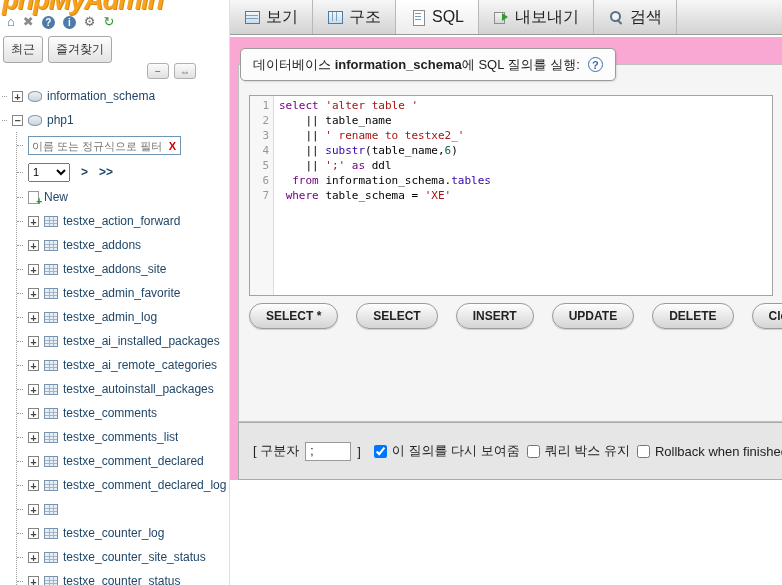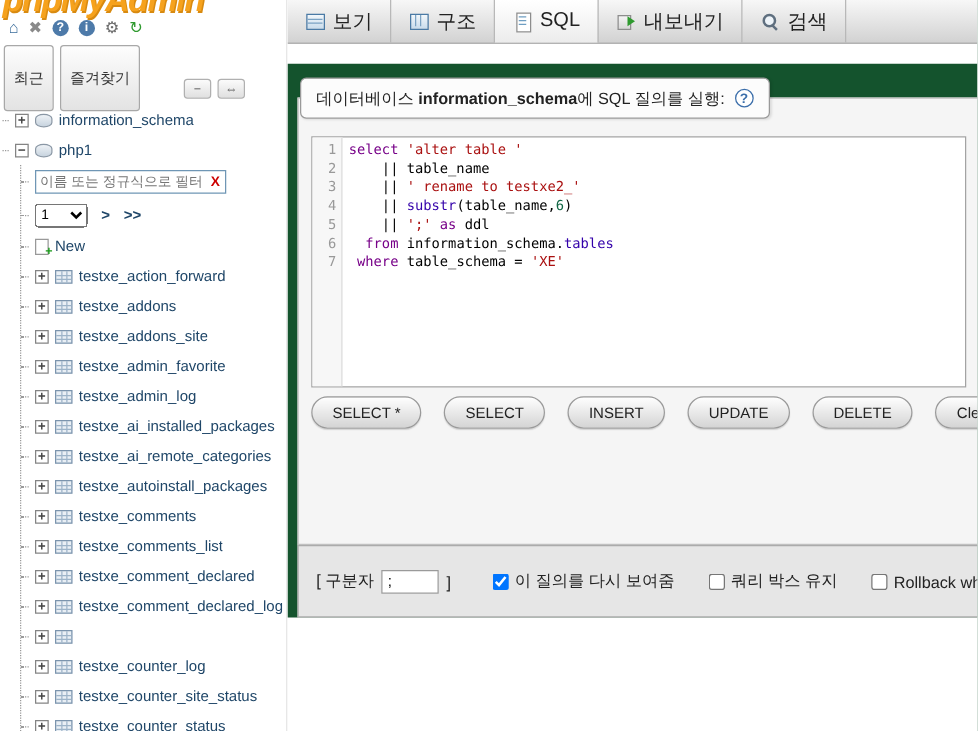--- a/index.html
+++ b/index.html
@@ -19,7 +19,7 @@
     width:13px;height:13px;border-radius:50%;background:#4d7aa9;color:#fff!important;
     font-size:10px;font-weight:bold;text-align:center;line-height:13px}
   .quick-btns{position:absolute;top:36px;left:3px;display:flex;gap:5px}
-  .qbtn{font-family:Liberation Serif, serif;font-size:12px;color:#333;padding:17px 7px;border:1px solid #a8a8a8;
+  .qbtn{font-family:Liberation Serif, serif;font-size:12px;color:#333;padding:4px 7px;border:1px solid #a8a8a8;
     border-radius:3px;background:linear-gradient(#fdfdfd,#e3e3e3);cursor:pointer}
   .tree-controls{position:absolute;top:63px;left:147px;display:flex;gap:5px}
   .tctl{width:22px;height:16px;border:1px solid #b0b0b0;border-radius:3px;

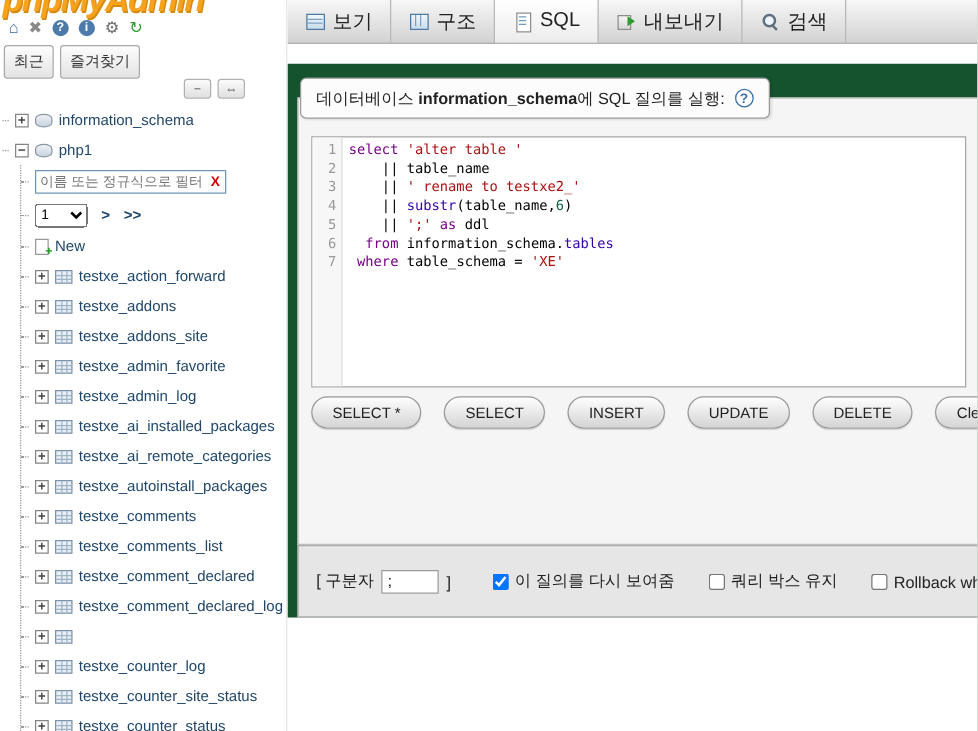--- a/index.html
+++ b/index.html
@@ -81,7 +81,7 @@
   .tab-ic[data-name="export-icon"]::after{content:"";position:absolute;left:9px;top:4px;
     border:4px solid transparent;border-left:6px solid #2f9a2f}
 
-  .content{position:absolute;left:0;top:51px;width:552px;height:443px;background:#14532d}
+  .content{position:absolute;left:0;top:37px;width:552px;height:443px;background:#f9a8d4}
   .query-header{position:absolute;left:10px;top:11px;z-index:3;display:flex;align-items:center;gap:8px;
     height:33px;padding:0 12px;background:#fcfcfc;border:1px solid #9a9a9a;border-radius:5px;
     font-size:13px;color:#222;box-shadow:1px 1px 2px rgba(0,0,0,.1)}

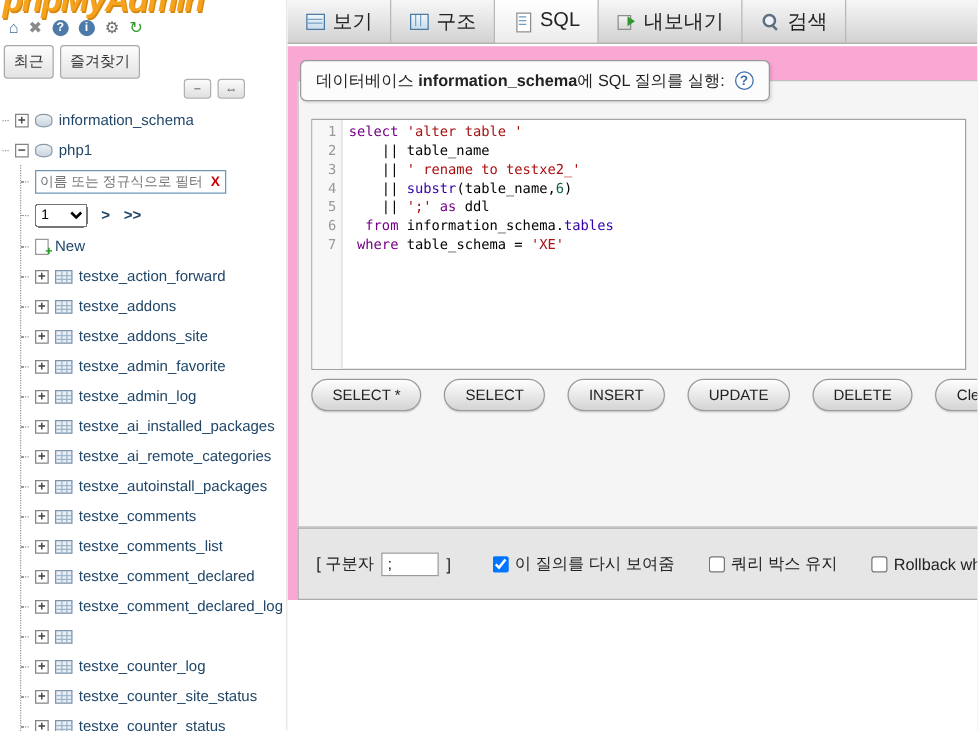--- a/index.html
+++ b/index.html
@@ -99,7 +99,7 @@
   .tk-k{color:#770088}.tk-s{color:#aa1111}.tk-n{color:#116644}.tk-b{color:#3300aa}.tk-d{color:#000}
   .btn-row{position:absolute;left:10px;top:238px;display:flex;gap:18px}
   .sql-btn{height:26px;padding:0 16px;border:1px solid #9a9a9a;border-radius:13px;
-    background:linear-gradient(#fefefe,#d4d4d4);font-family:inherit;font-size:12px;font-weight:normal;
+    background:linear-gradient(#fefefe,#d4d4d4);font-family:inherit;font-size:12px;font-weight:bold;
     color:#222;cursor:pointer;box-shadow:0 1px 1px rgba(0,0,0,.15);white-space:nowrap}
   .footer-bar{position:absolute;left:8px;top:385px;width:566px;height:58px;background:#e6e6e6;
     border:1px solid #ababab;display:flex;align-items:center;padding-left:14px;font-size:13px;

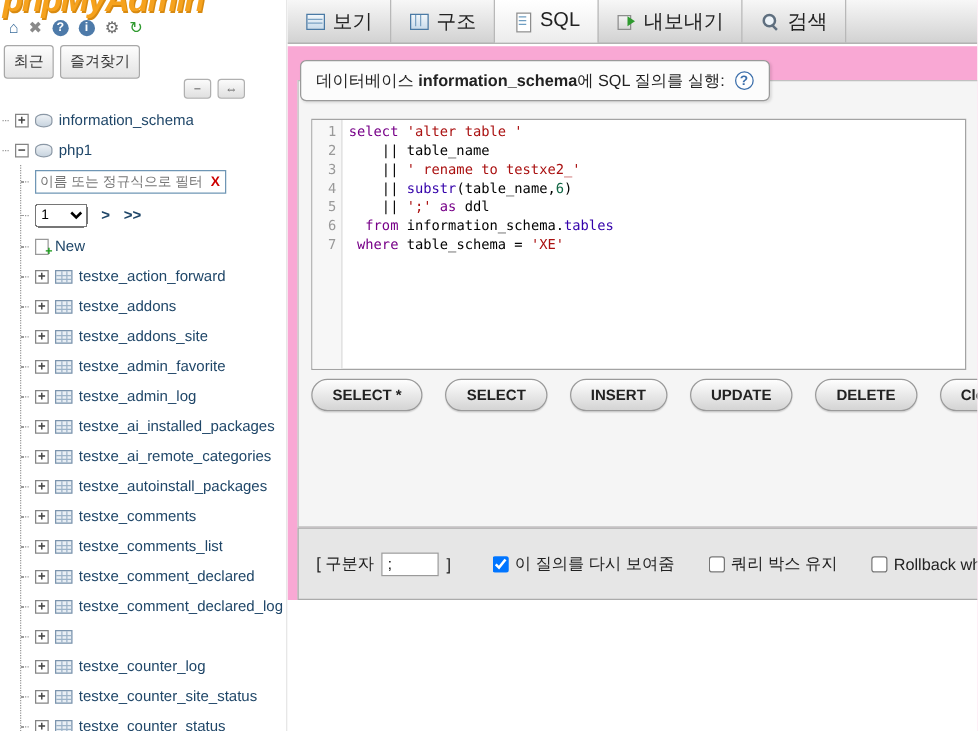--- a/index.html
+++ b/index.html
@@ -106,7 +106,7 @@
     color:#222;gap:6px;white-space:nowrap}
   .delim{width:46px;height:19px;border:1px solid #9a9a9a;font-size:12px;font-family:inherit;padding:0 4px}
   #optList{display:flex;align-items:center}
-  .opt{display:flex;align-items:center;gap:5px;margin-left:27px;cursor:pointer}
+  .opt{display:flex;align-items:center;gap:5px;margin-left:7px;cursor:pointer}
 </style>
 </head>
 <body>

################

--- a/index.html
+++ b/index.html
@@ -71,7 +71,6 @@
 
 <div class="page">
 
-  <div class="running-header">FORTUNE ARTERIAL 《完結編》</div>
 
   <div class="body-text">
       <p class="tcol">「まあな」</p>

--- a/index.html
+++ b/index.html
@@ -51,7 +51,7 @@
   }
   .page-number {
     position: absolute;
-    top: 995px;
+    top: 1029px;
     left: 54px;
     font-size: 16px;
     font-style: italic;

################

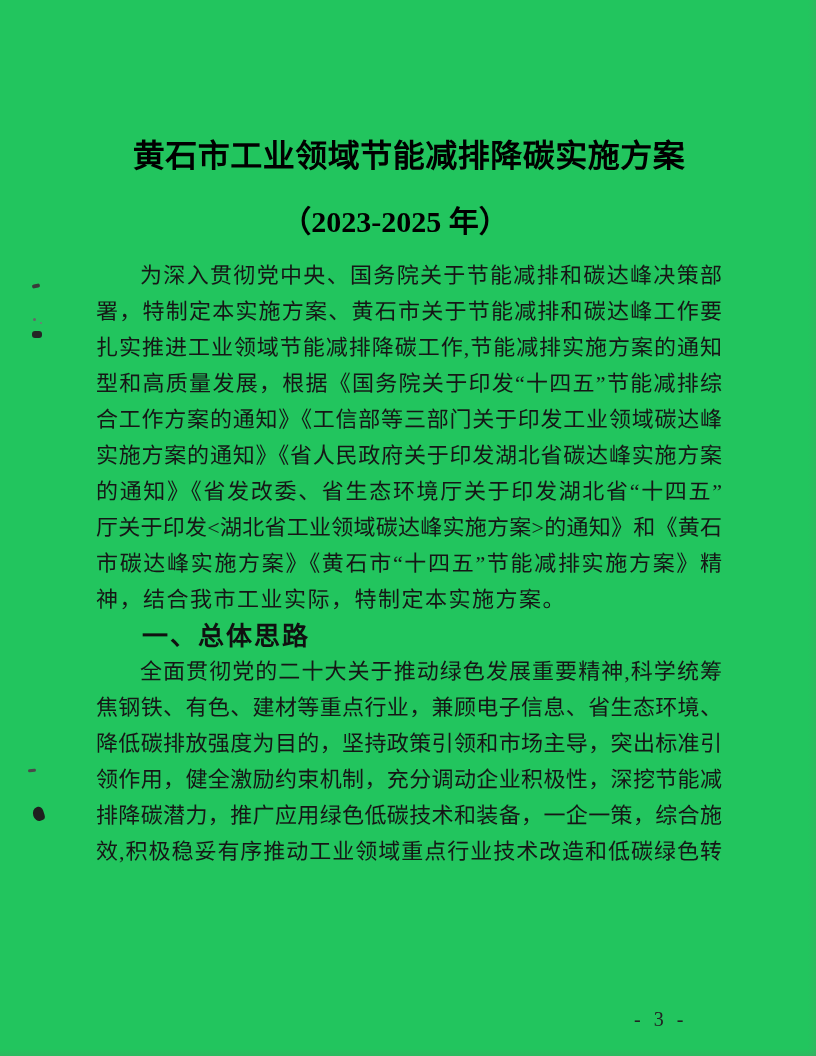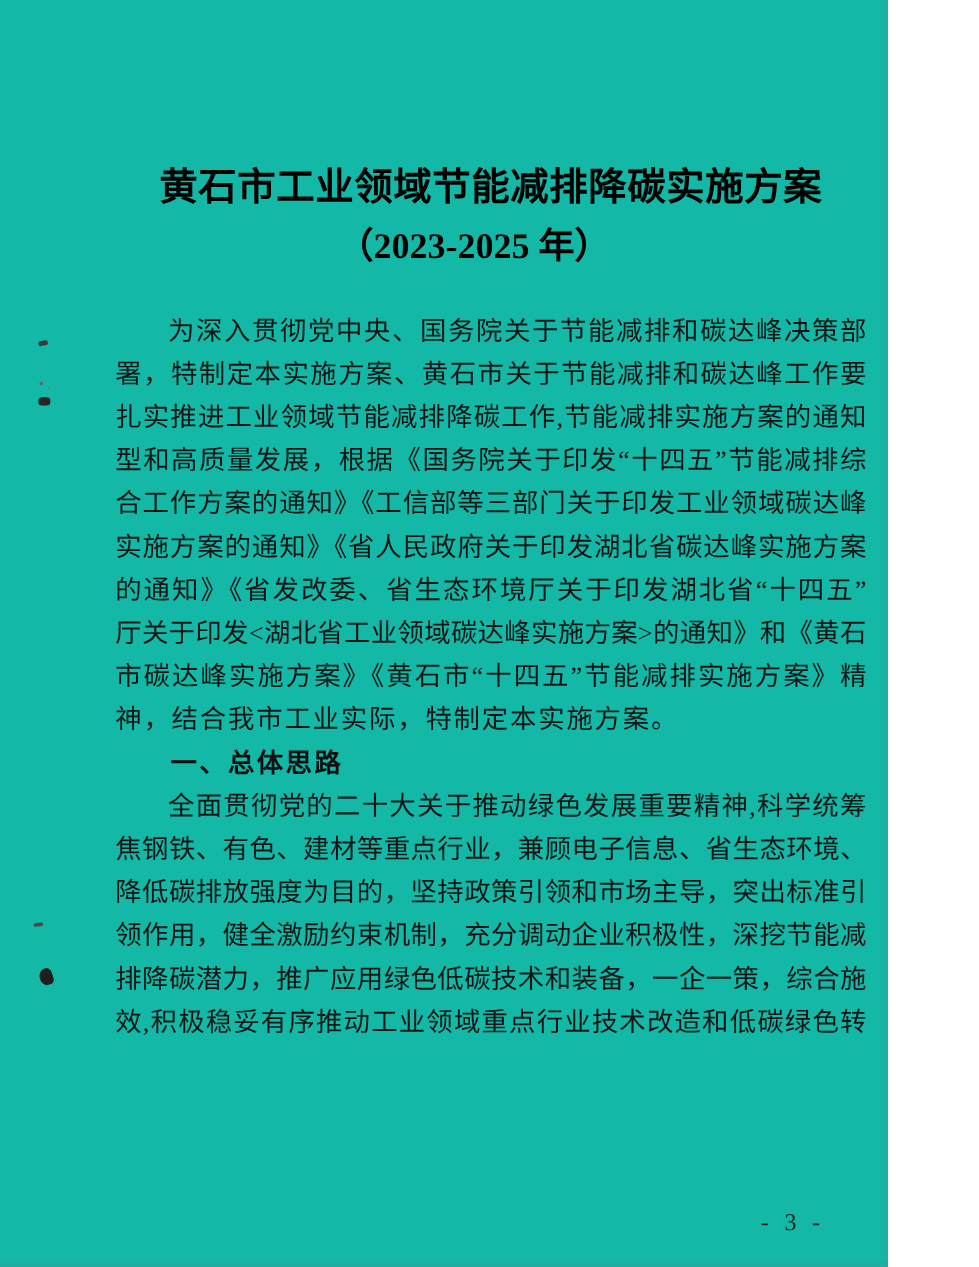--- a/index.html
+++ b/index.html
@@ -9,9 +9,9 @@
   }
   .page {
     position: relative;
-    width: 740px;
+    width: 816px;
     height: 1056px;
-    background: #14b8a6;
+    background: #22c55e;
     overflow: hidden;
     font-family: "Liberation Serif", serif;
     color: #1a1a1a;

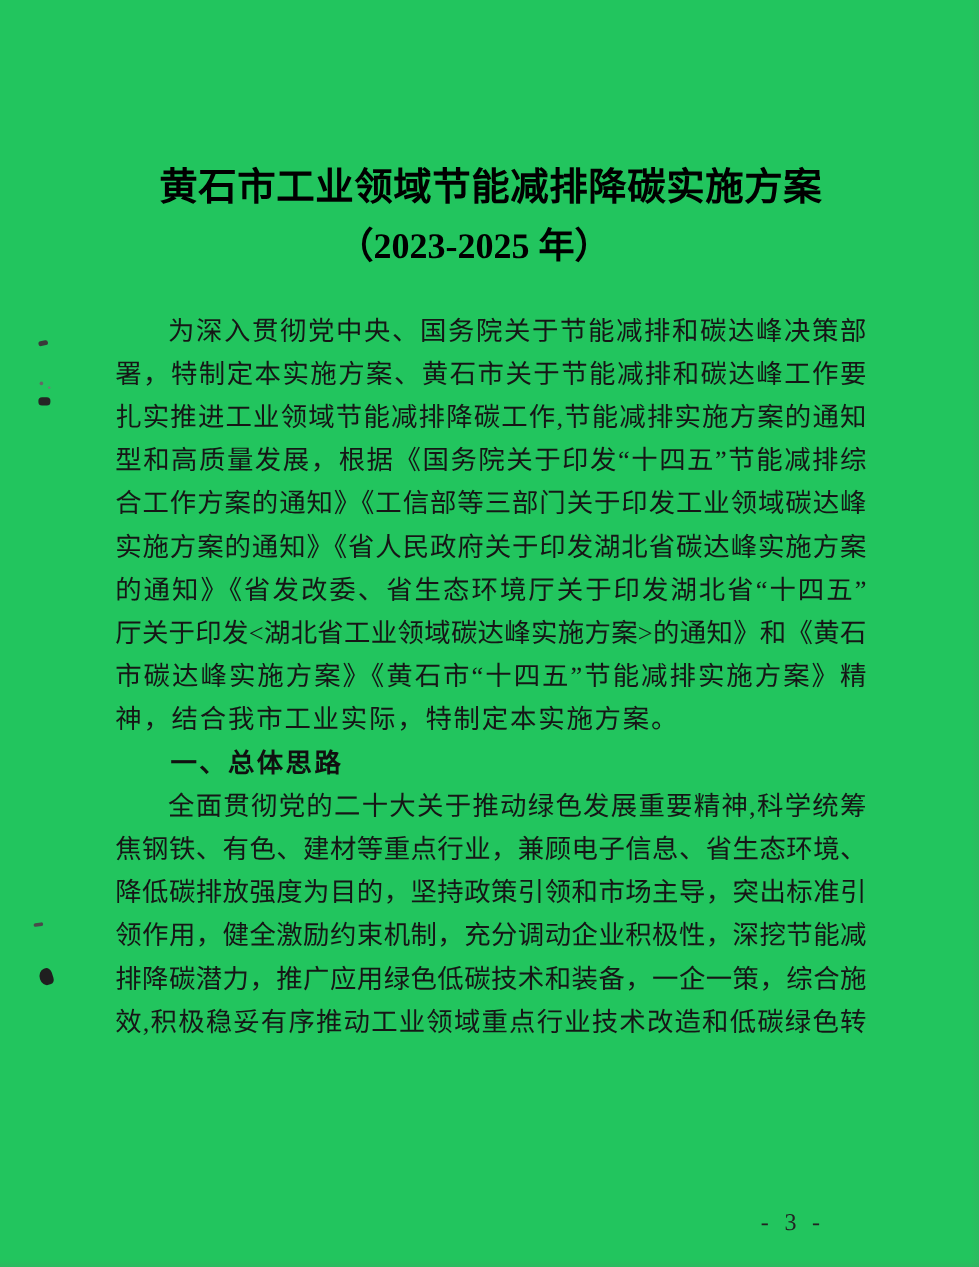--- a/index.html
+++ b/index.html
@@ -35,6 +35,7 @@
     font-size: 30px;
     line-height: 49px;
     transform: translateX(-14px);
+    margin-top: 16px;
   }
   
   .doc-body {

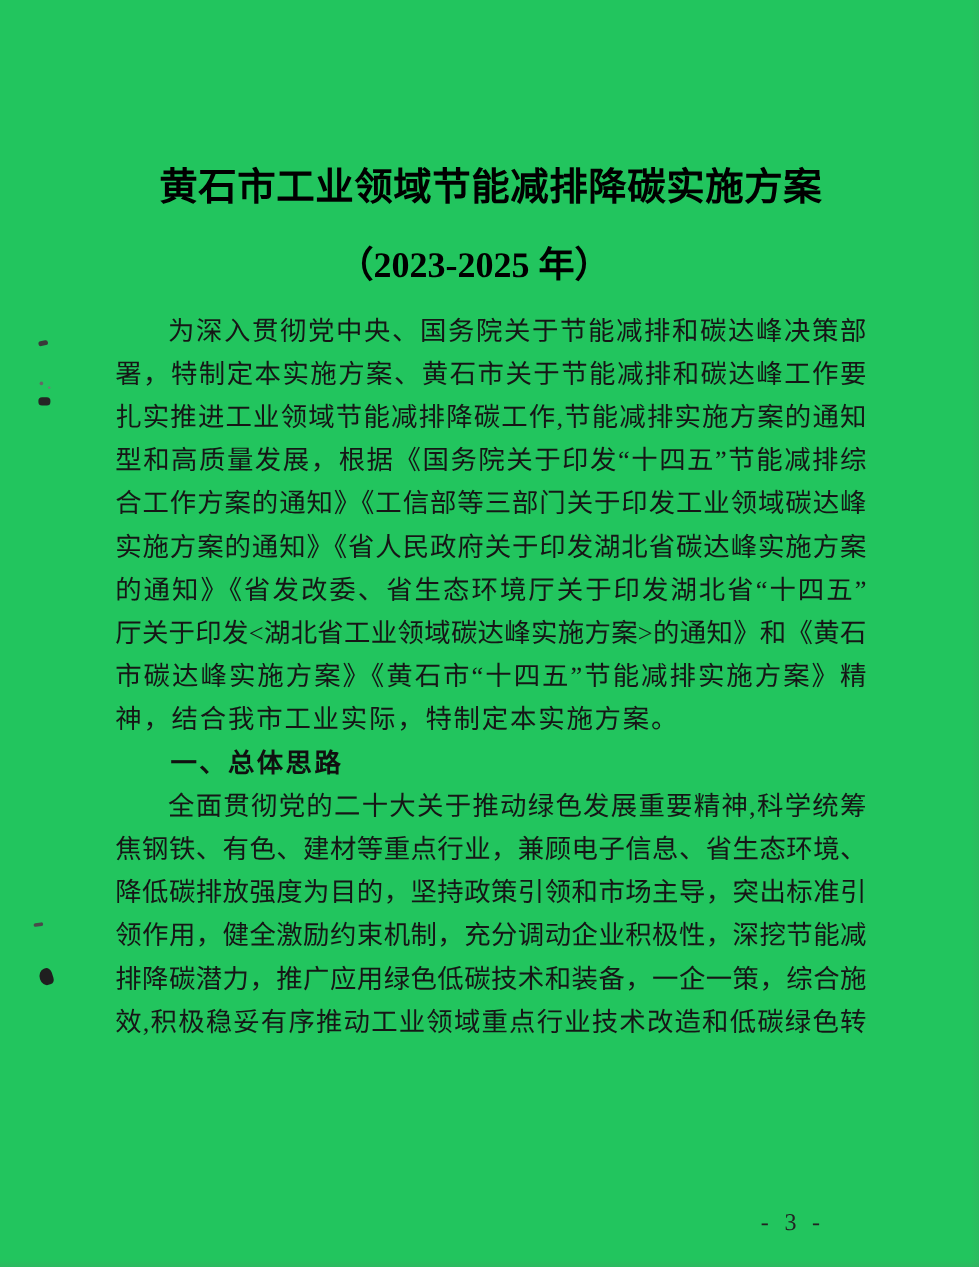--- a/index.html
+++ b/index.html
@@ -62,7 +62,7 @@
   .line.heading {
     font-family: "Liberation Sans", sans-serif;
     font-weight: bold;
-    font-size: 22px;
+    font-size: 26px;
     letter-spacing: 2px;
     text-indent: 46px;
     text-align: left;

################

§ Task brief
Please filter the entries for the word "header" and copy the lines that have it.

§ Task solution
   .query-header{position:absolute;left:10px;top:11px;z-index:3;display:flex;align-items:center;gap:8px;
-  <div class="running-header">FORTUNE ARTERIAL 《完結編》</div>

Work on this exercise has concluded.